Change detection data

────────────────

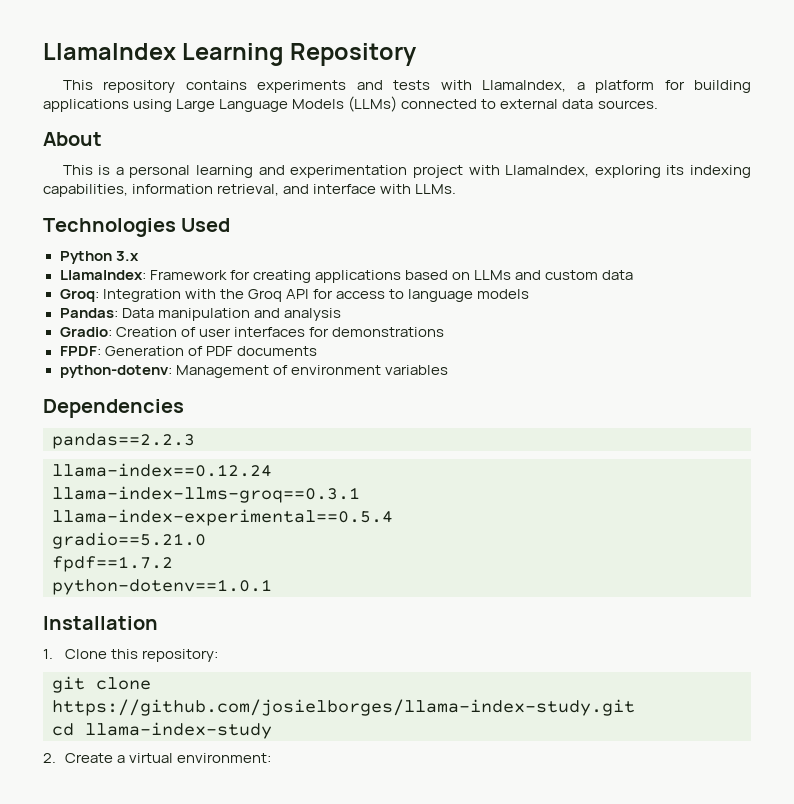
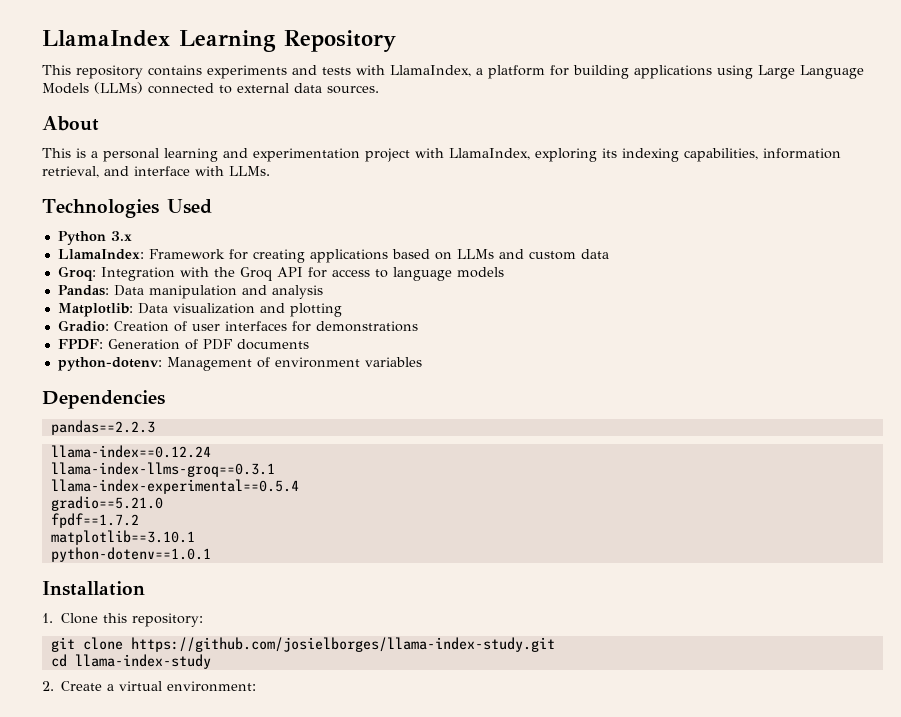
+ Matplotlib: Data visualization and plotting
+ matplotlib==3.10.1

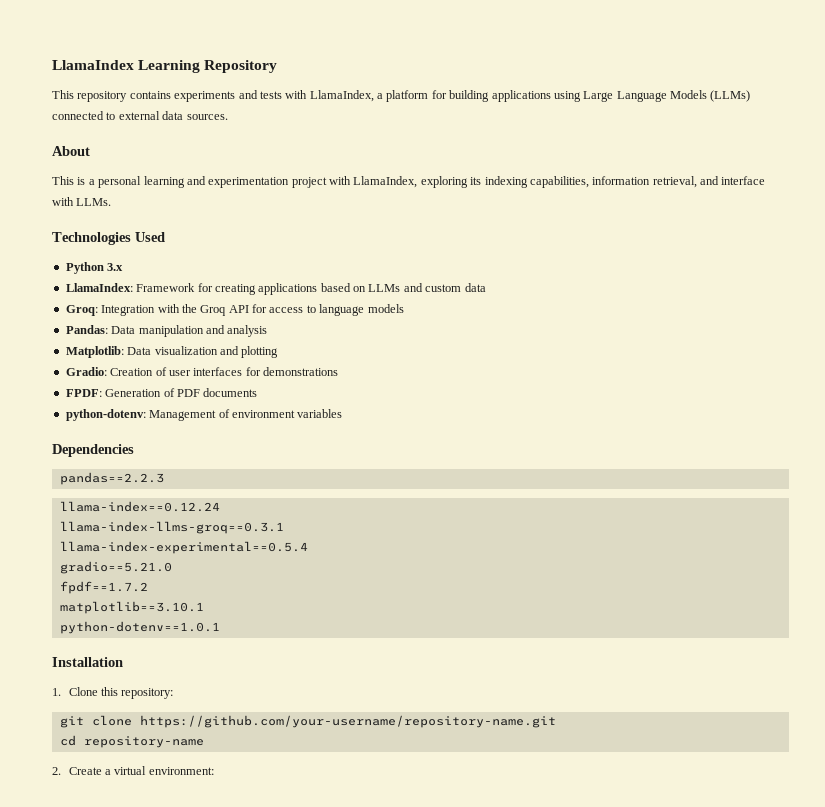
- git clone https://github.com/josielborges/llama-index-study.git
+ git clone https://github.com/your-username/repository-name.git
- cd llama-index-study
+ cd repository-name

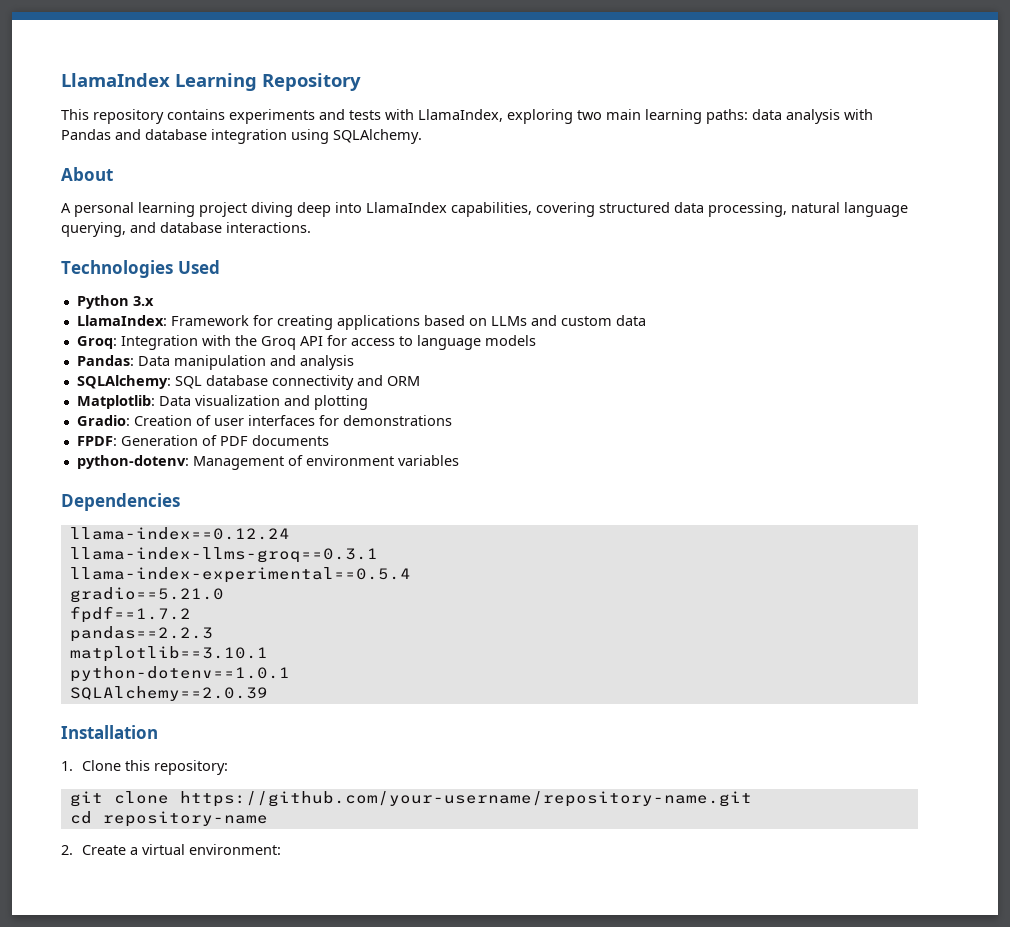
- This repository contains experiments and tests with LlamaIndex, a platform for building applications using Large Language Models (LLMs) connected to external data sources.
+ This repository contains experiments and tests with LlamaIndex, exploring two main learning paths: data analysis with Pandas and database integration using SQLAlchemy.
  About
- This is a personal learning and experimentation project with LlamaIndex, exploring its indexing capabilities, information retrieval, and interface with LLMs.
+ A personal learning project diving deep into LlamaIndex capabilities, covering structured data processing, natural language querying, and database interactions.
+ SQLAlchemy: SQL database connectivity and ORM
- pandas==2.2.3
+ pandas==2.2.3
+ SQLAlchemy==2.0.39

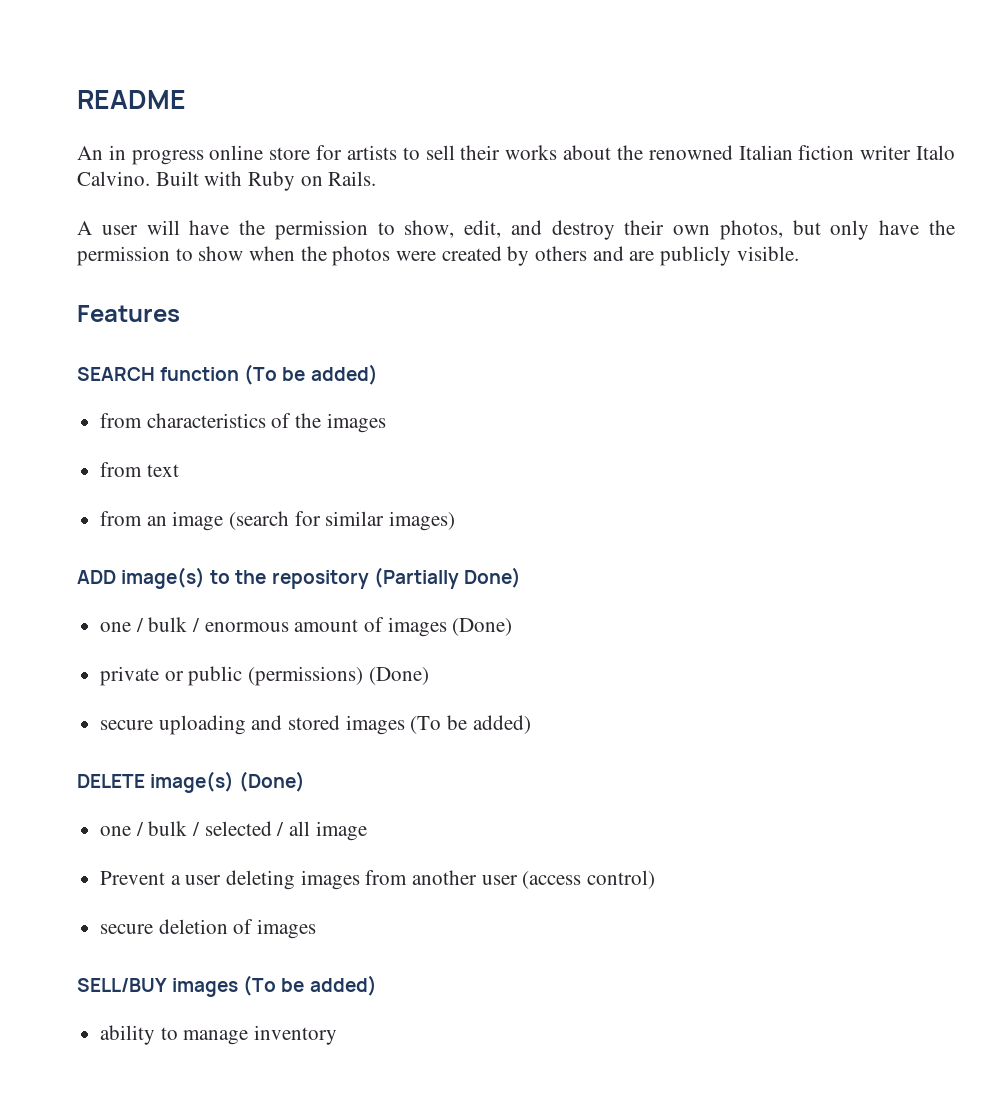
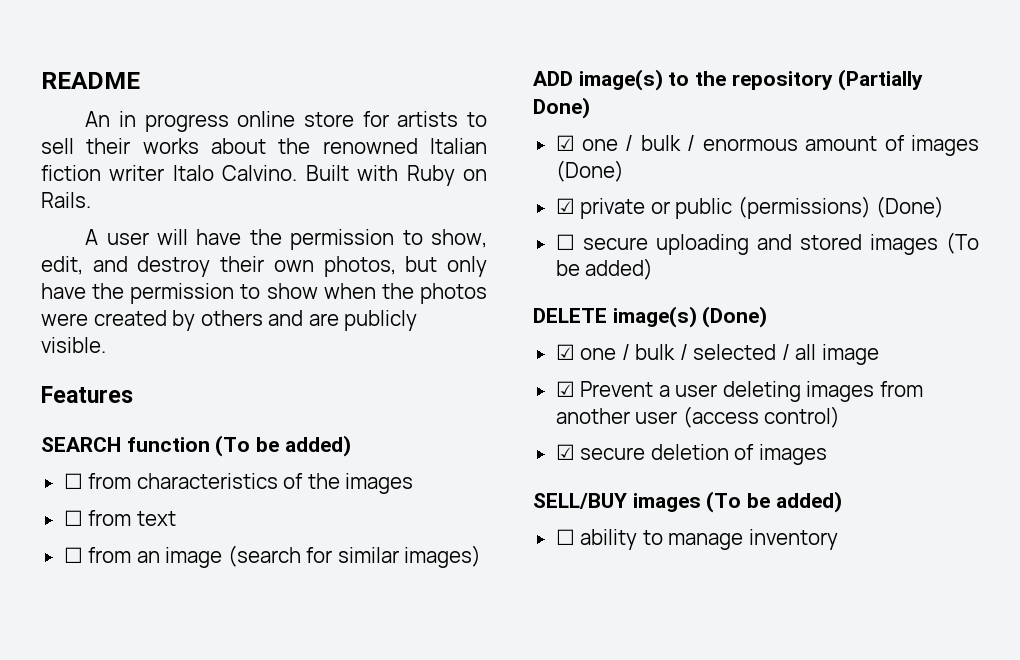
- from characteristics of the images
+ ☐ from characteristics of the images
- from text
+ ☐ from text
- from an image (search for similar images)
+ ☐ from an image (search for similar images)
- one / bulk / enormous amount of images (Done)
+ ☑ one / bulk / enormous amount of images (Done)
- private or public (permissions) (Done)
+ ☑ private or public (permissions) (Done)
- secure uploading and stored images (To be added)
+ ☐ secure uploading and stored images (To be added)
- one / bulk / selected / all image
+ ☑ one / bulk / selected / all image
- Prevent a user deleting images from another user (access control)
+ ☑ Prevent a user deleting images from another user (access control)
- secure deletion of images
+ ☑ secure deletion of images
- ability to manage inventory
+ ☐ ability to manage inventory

────────────────

### Action item
Pictures are not part of the copy; transcribe the rest of the data verbatim.

### Response area
+ Matplotlib: Data visualization and plotting
+ matplotlib==3.10.1

- git clone https://github.com/josielborges/llama-index-study.git
+ git clone https://github.com/your-username/repository-name.git
- cd llama-index-study
+ cd repository-name

- This repository contains experiments and tests with LlamaIndex, a platform for building applications using Large Language Models (LLMs) connected to external data sources.
+ This repository contains experiments and tests with LlamaIndex, exploring two main learning paths: data analysis with Pandas and database integration using SQLAlchemy.
  About
- This is a personal learning and experimentation project with LlamaIndex, exploring its indexing capabilities, information retrieval, and interface with LLMs.
+ A personal learning project diving deep into LlamaIndex capabilities, covering structured data processing, natural language querying, and database interactions.
+ SQLAlchemy: SQL database connectivity and ORM
- pandas==2.2.3
+ pandas==2.2.3
+ SQLAlchemy==2.0.39

- from characteristics of the images
+ ☐ from characteristics of the images
- from text
+ ☐ from text
- from an image (search for similar images)
+ ☐ from an image (search for similar images)
- one / bulk / enormous amount of images (Done)
+ ☑ one / bulk / enormous amount of images (Done)
- private or public (permissions) (Done)
+ ☑ private or public (permissions) (Done)
- secure uploading and stored images (To be added)
+ ☐ secure uploading and stored images (To be added)
- one / bulk / selected / all image
+ ☑ one / bulk / selected / all image
- Prevent a user deleting images from another user (access control)
+ ☑ Prevent a user deleting images from another user (access control)
- secure deletion of images
+ ☑ secure deletion of images
- ability to manage inventory
+ ☐ ability to manage inventory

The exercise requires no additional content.